Sluggish, he and thousands of others gradually leave Trafalgar. Gloomy situations are also seen in Hyde Park.
Some Londoners still prefer to stay in the location watching together, and they are still voicing optimism even though the dream of winning the world is buried.
“I believe we can be victorious again next time, and before I die I want to see England win the World Cup,” said 17-year-old Ogunde.
The 25-year-old Matt Reece, who works in the marketing department of a private company, said the England team had already surpassed his expectations even though he was disappointed to see his favorite team appearance in the semi-finals.
There is a chance in sight, but they do not embrace it, “he said with a sullen tone.

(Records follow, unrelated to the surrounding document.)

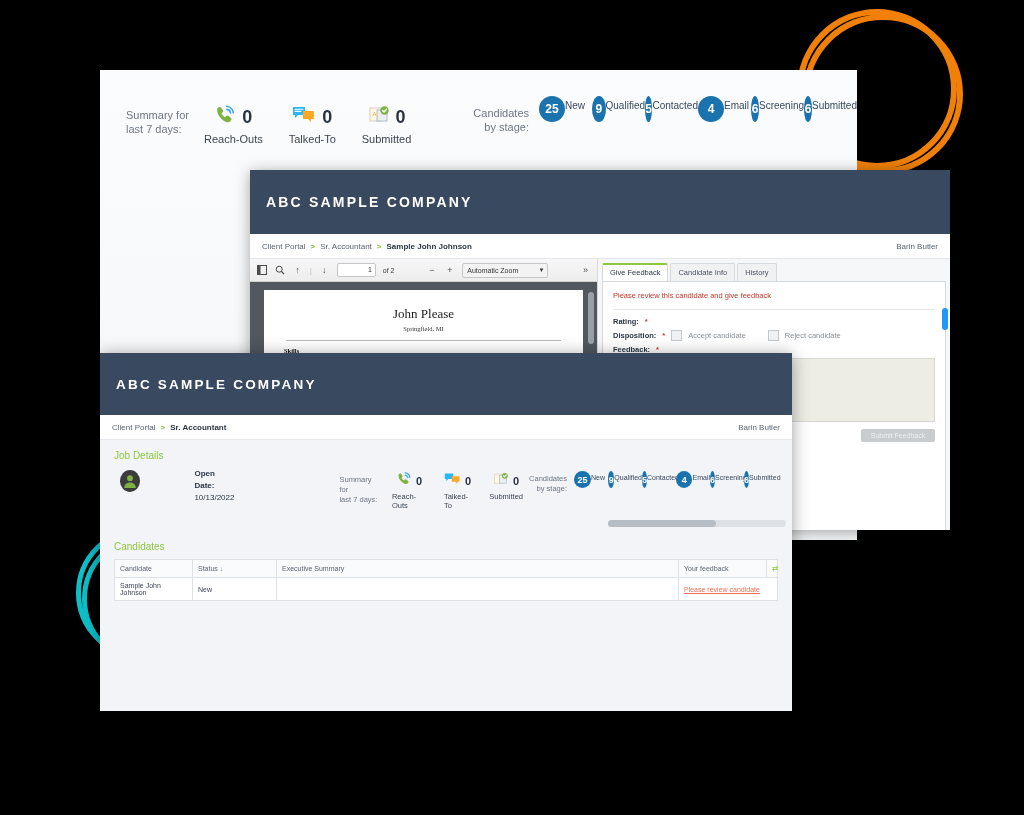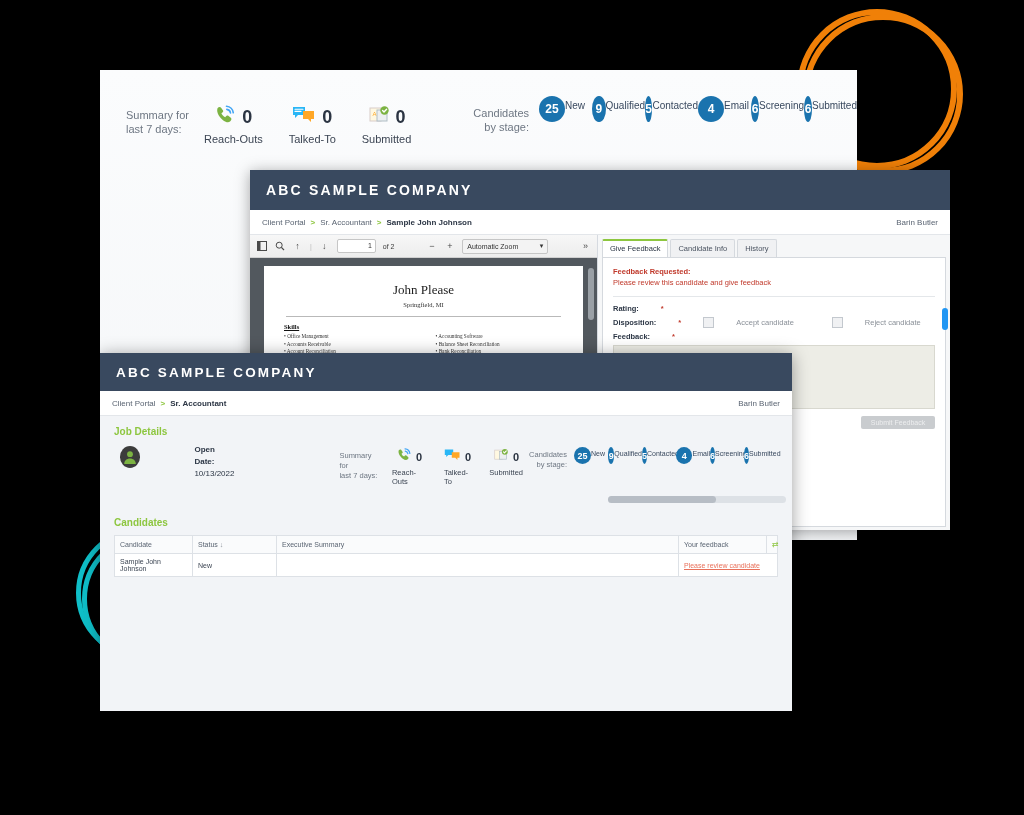--- a/index.html
+++ b/index.html
@@ -25,7 +25,7 @@
              box-shadow:0 2px 16px rgba(0,0,0,.38);}
 
   .appbar{background:#39495F;color:#fff;height:40px;display:flex;align-items:center;
-          padding:0 16px;letter-spacing:2.2px;font-weight:bold;font-size:14px;}
+          padding:12px 16px;letter-spacing:2.2px;font-weight:bold;font-size:14px;}
   .appbar.small{height:38px;font-size:13.5px;}
 
   .crumbbar{height:24px;display:flex;align-items:center;justify-content:space-between;

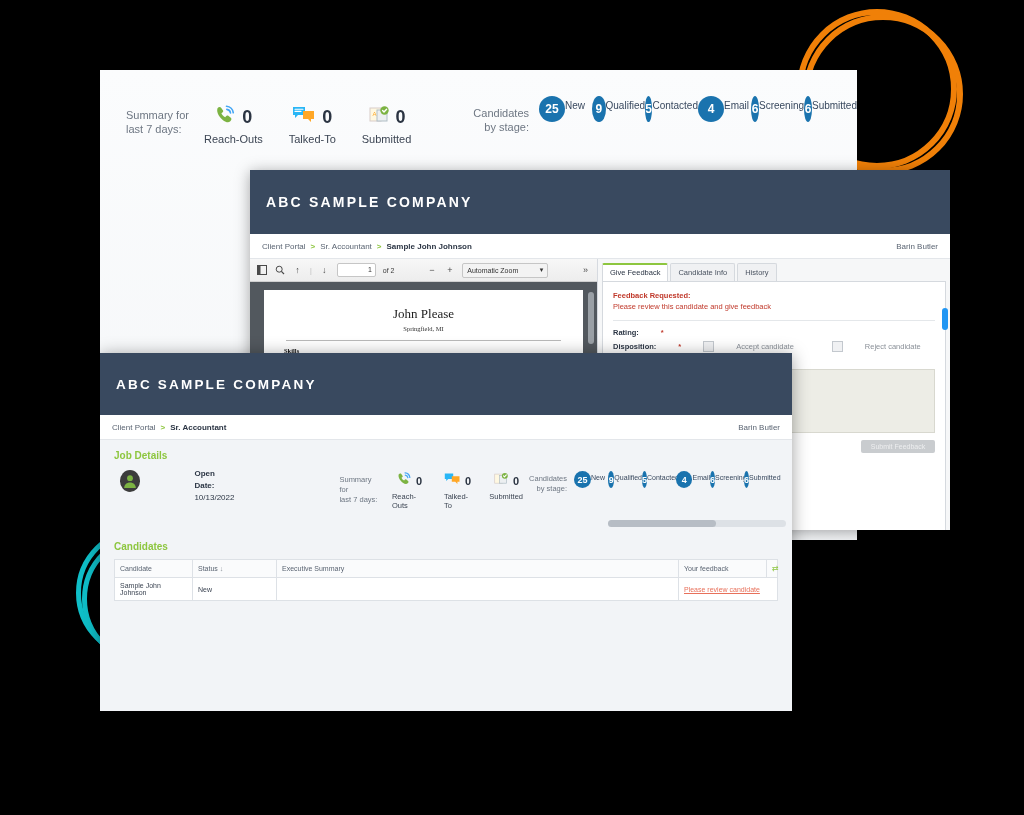--- a/index.html
+++ b/index.html
@@ -323,7 +323,6 @@
 
         <div class="fbcard">
           <div class="fb-alert">
-            <div>Feedback Requested:</div>
             <div><span>Please review this candidate and give feedback</span></div>
           </div>
           <div class="fb-hr"></div>

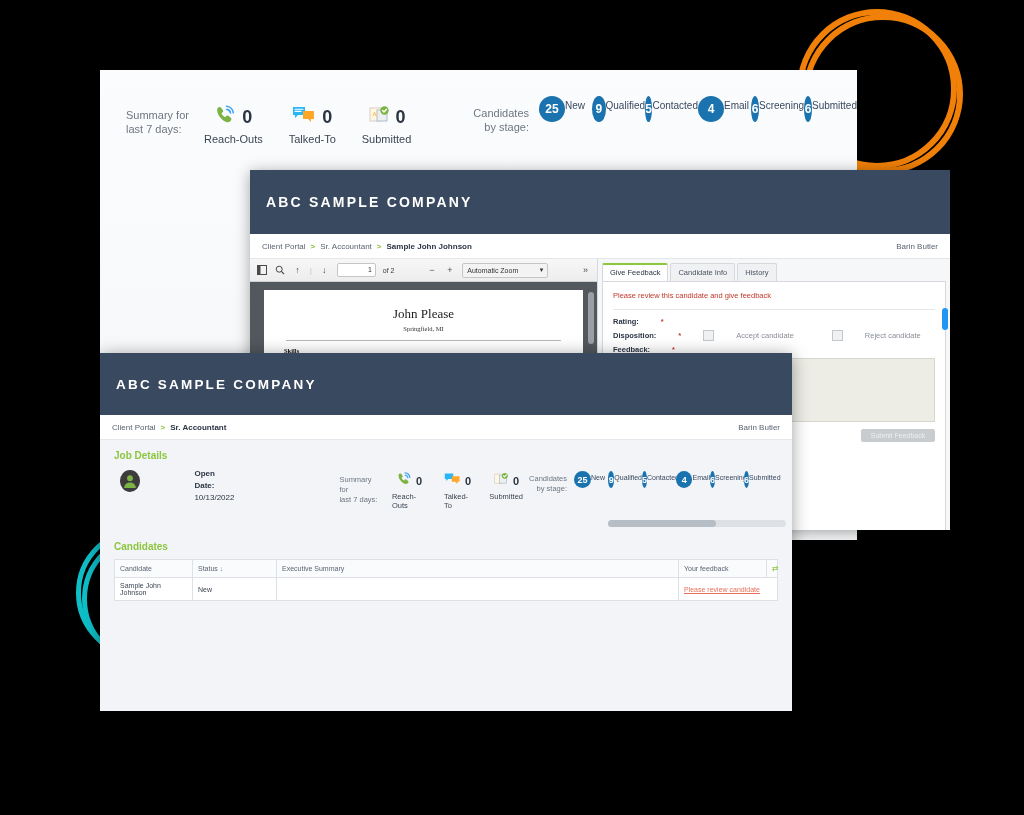--- a/index.html
+++ b/index.html
@@ -99,7 +99,7 @@
   .fb-alert{color:#C0392B;font-size:7.5px;font-weight:bold;line-height:11px;}
   .fb-alert span{font-weight:normal;}
   .fb-hr{height:1px;background:#E4E7EA;margin:8px 0 7px;}
-  .fb-row{font-size:7.5px;color:#2C3645;font-weight:bold;margin-bottom:4px;display:flex;align-items:center;gap:22px;}
+  .fb-row{font-size:7.5px;color:#2C3645;font-weight:bold;margin-bottom:4px;display:flex;align-items:center;gap:6px;}
   .req{color:#C0392B;}
   .cbx{width:9px;height:9px;border:1px solid #C3C8CE;background:#F0F1F3;display:inline-block;}
   .cbl{font-weight:normal;color:#8A9098;font-size:7.5px;}

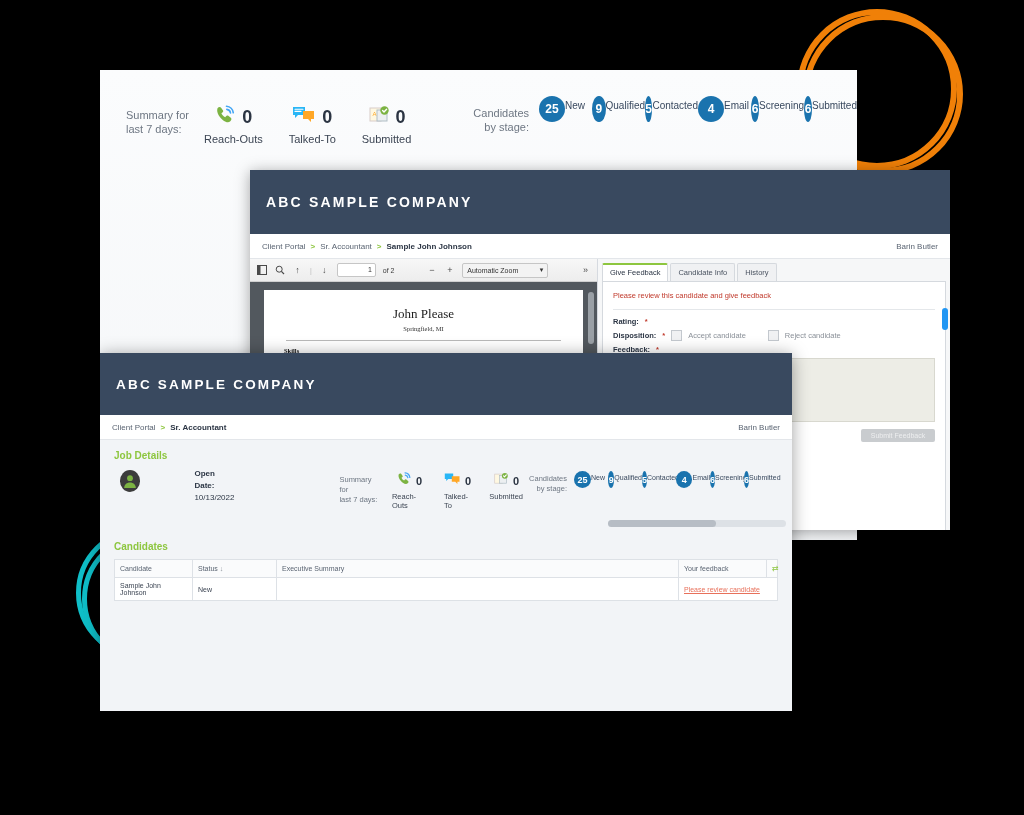--- a/index.html
+++ b/index.html
@@ -111,7 +111,7 @@
 
   
   .front-body{background:#F2F4F7;height:296px;padding:10px 14px;box-sizing:border-box;}
-  .sect-title{color:#8DC63F;font-size:10px;font-weight:bold;margin-bottom:7px;}
+  .sect-title{color:#8DC63F;font-size:10px;font-weight:normal;margin-bottom:7px;}
   .job-row{display:flex;align-items:flex-start;background:#F2F4F7;height:48px;}
   .avatar{width:22px;height:22px;border-radius:50%;background:#3C3C3C;
           display:flex;align-items:center;justify-content:center;margin-left:6px;margin-top:2px;}

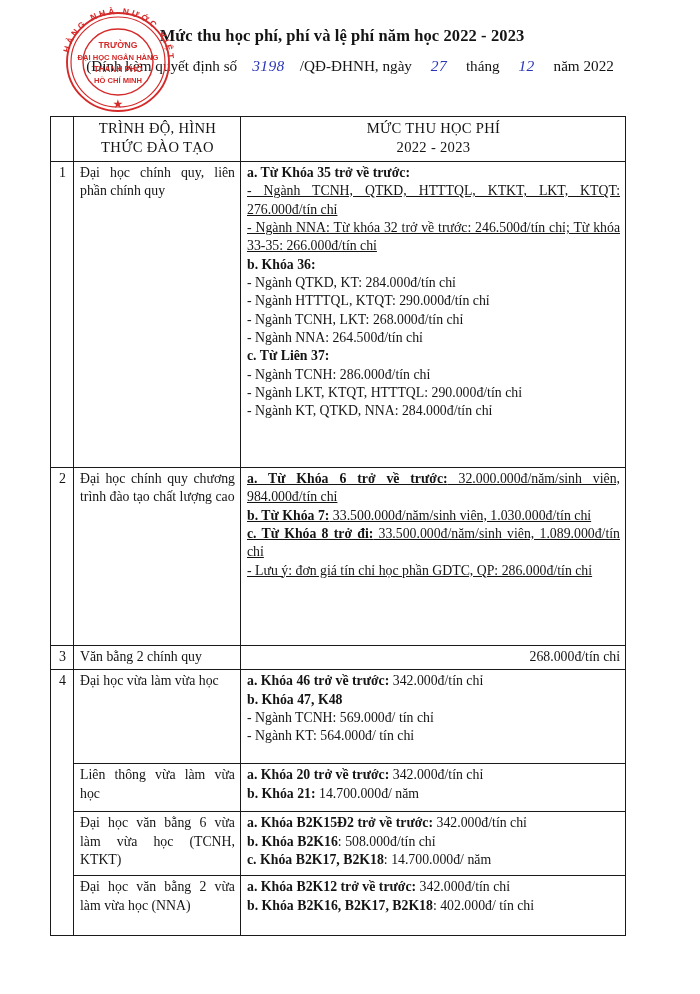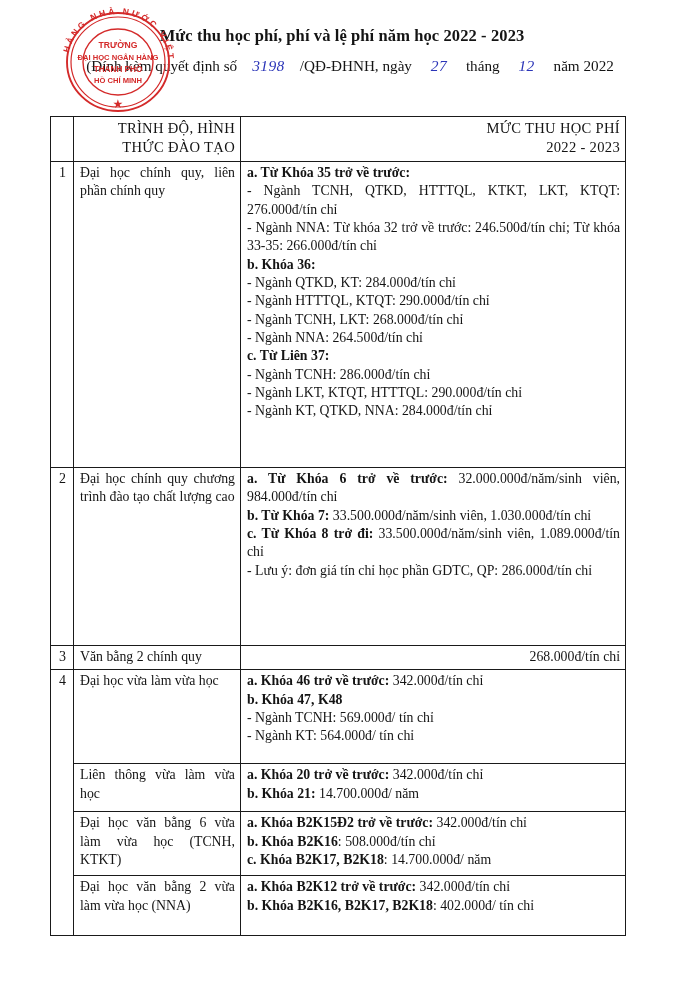--- a/index.html
+++ b/index.html
@@ -90,7 +90,7 @@
   .col-fee   { width: 385px; }
 
   thead td {
-    text-align: right;
+    text-align: center;
     vertical-align: middle;
     font-weight: bold;
     font-size: 14.6px;

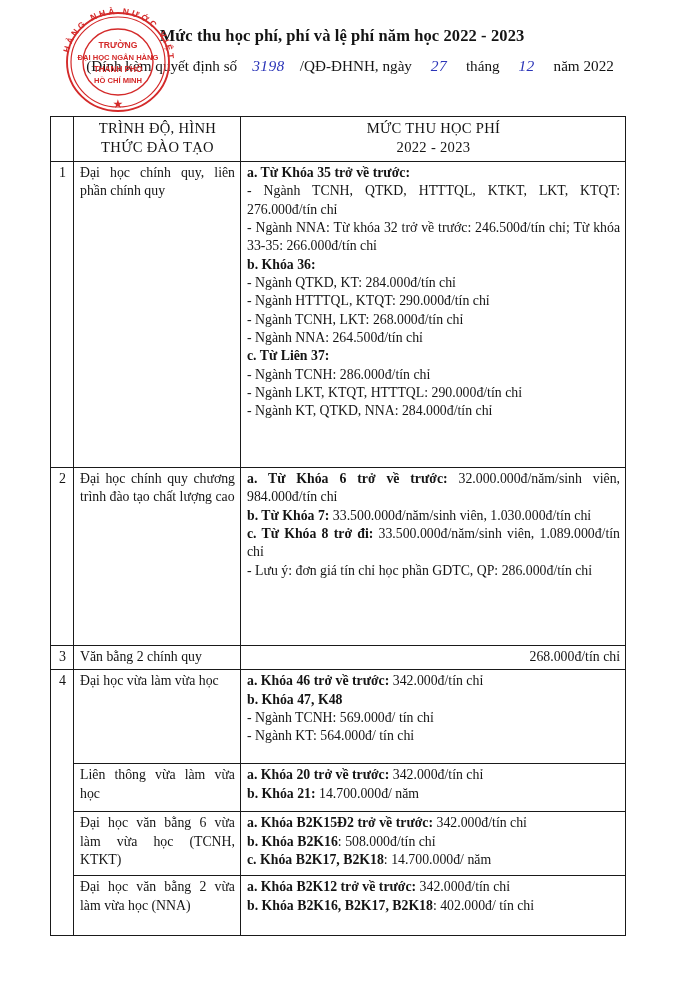--- a/index.html
+++ b/index.html
@@ -126,6 +126,7 @@
   .fee-cell p.just {
     text-align: justify;
     text-align-last: left;
+    text-decoration: underline;
   }
   .fee-cell b { font-weight: bold; margin-top: 16px; }
   .fee-right { text-align: right; vertical-align: middle; padding-right: 8px; }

In Moscow, a number of British supporters who left the Luzhniki station were seen weeping among hundreds of Croatian supporters who were actually celebrating his team’s victory.
“Croatia deserves to win,” said British supporter Mark Burcher, 50, as reported by the Reuters news agency.
However, Burcher has high hopes for Southgate’s team will look better in the next World Cup.